Southern Cross Equities director and Eureka Report contributor Charlie Aitken has been pushing the buy-out of the Plc operation as about the best thing BHP could do with the billions cascading into its vaults. Writes Aitken:

I read one of our competitors suggested BHP should keep the PLC listing because it allows European and North American investors the opportunity to deal in BHP shares in their own time zone. Geese, they’re rushing over themselves to widen the discount, and all the dual-listing structure attracts is hedge funds, day traders, and short-term noisemakers. My view remains that BHP should continue to buy back as much discounted PLC scrip as possible over the next few years, and eventually only have an ADR listing and a primary Australian listing.
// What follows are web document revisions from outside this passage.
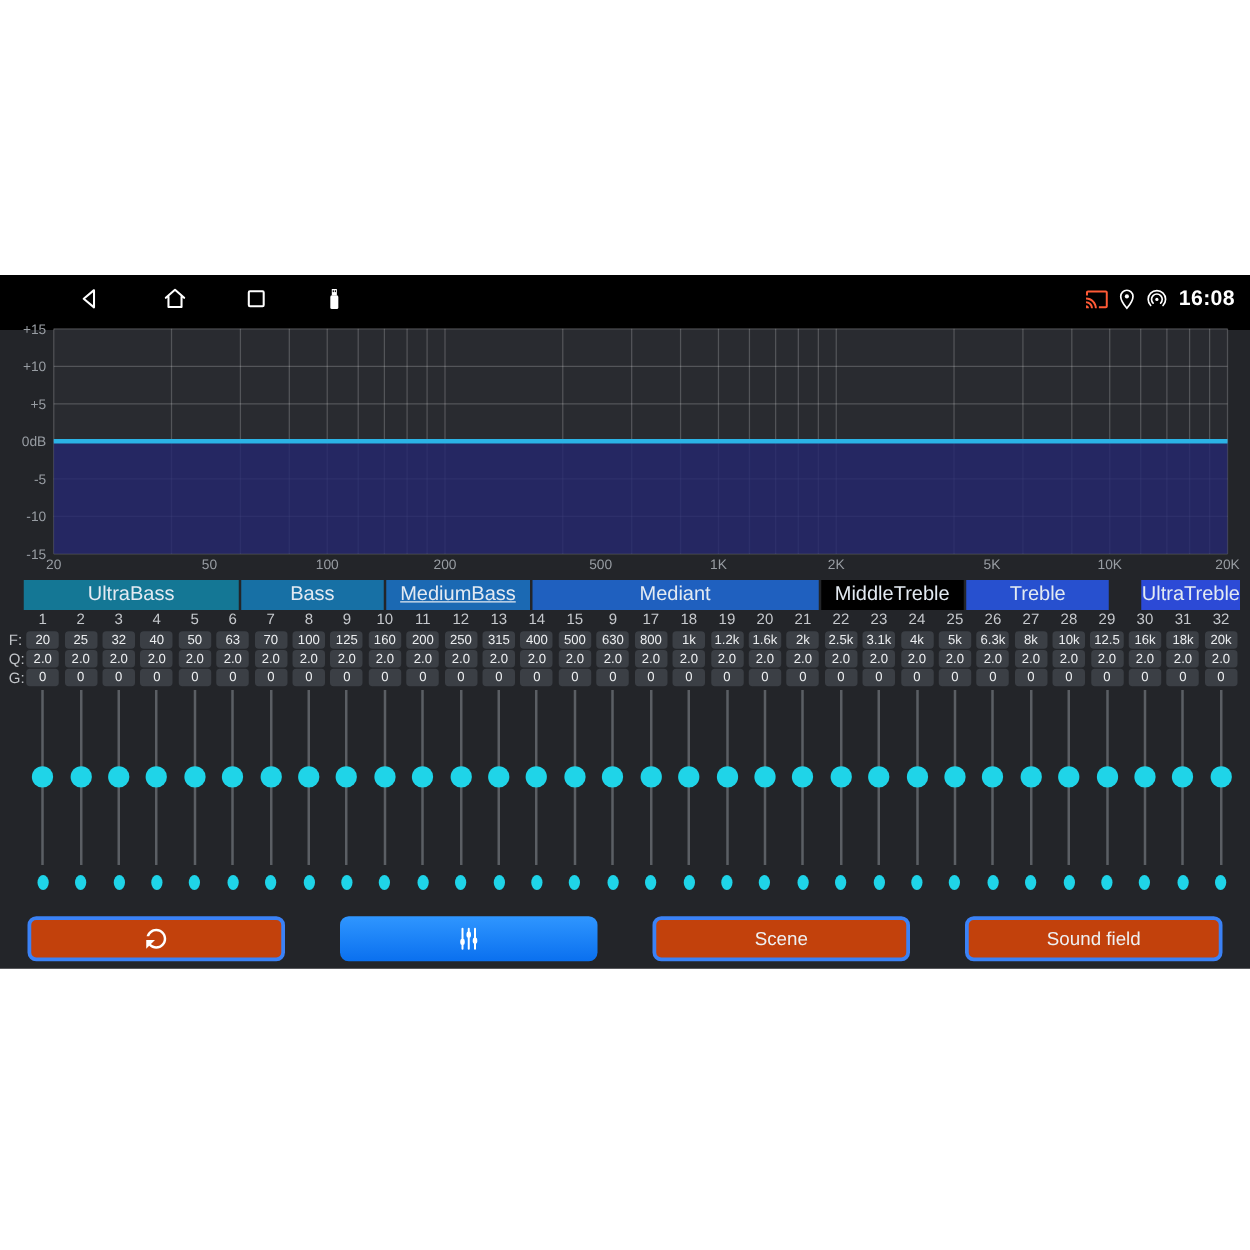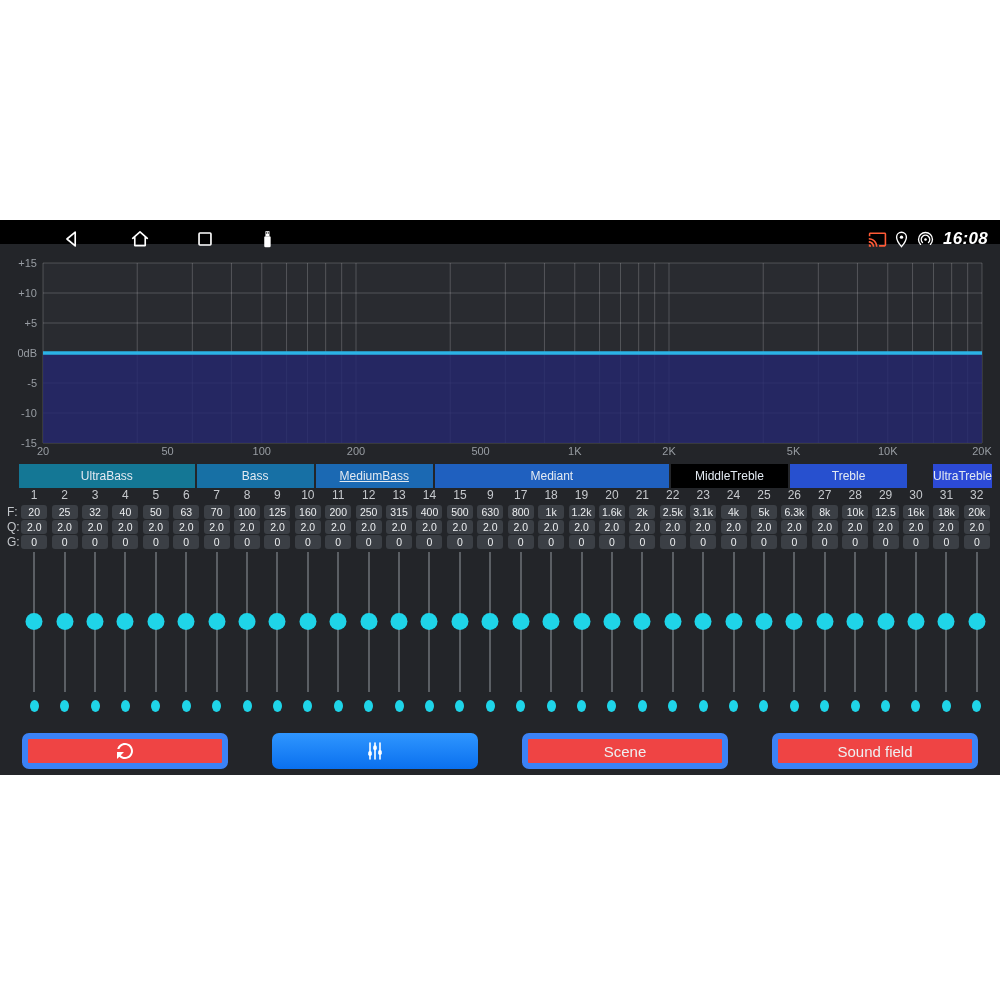"16:08" .statusbar { font-style: italic -> none; height: 24px -> 44px }
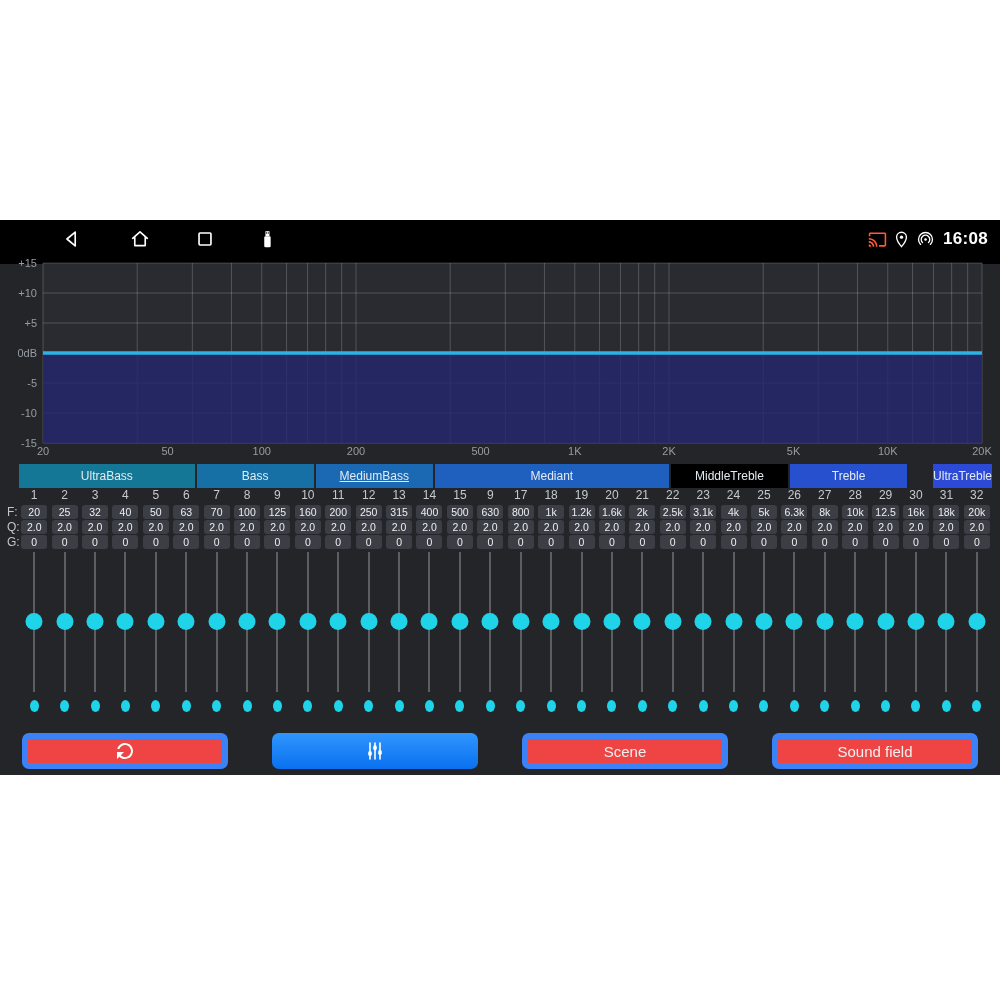"UltraBass" .band { font-size: 12px -> 16px }
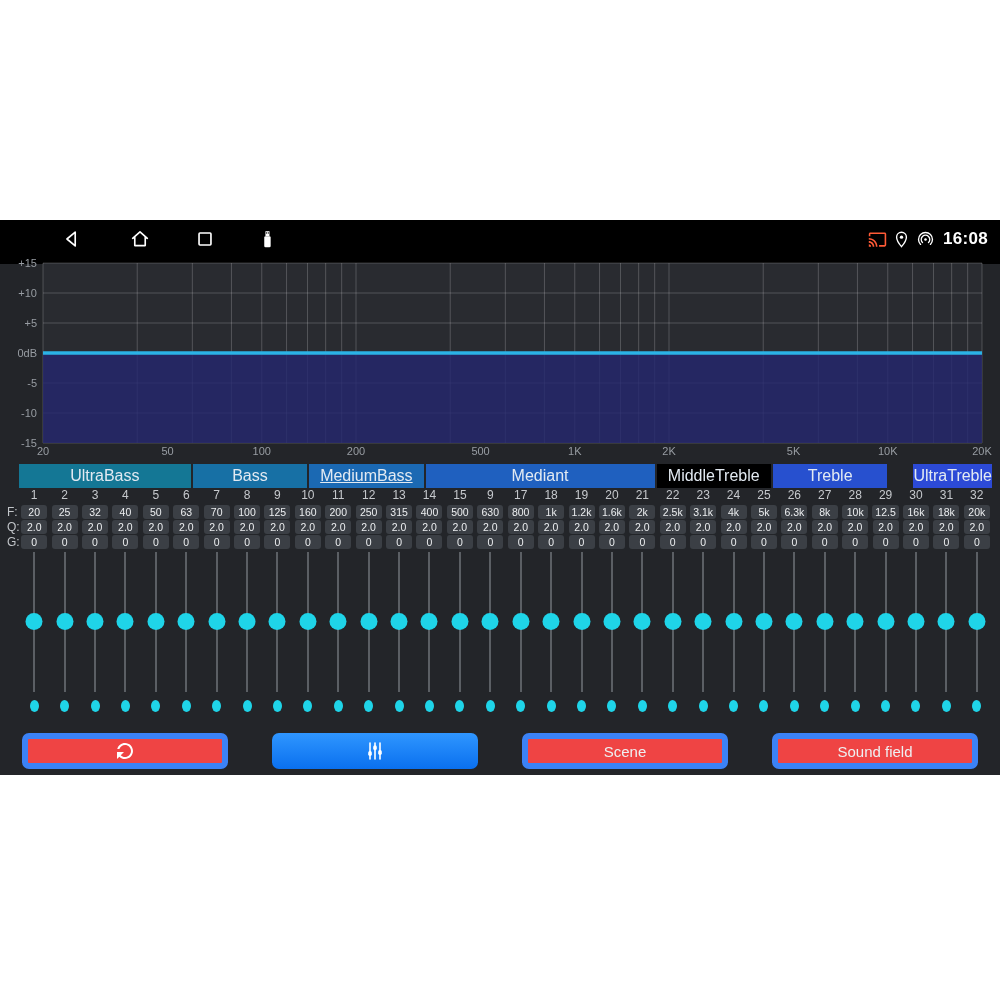"Scene" .btn { background: #ef4444 -> #c2410c; border: 6px solid #3b82f6 -> 3px solid #3b82f6 }
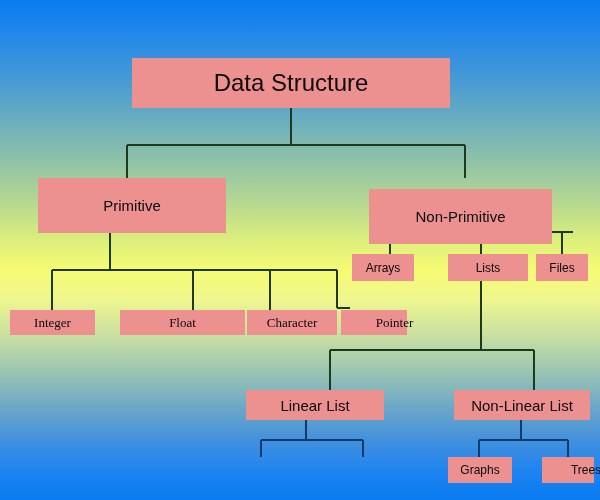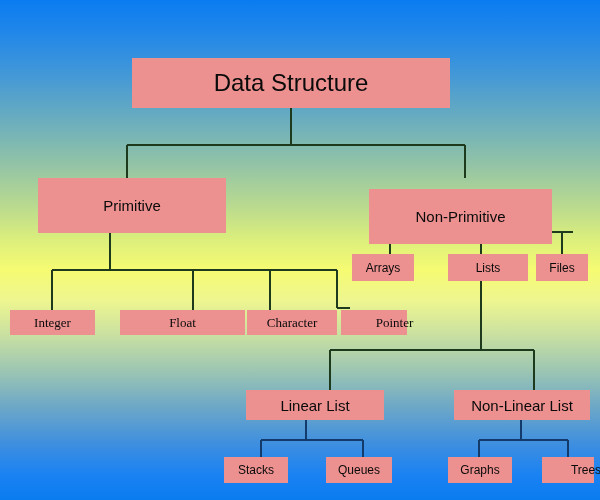"Stacks" div.node { html: <div> <span>Stacks</span> </div> -> none }
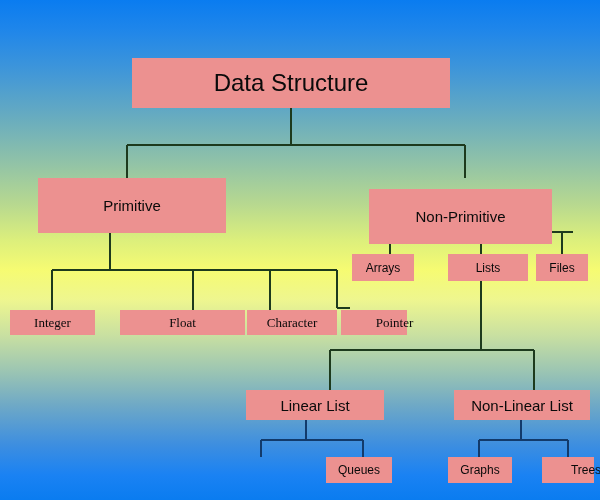"Queues" div.node { html: <div> <span>Queues</span> </div> -> none }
This strategy would improve the P/E by 20%.

Aitken also warns that the constant discounting of BHP in London just might make it a takeover target for one of the oil majors that also are awash with cash and could do with a diversification. Removing the Plc nonsense would solve that and as for the alleged “convenience factor” for northern hemisphere investors, when you’re as big and good as BHP, you are the better mousetrap and the world will indeed come to you. The Smage puts the Massive Australian/Pom/South African in context:

BHP’s global sharemarket value has now reached $US132 billion ($173 billion), making it the 23rd biggest company in the world. It ranks ahead of IBM, Google, Coca-Cola and Nokia and just behind Mitsubishi and Chevron.

It’s now up to chairman Don to explain to shareholders why BHP shouldn’t follow the Brambles path – or has it already started on that journey without announcing it?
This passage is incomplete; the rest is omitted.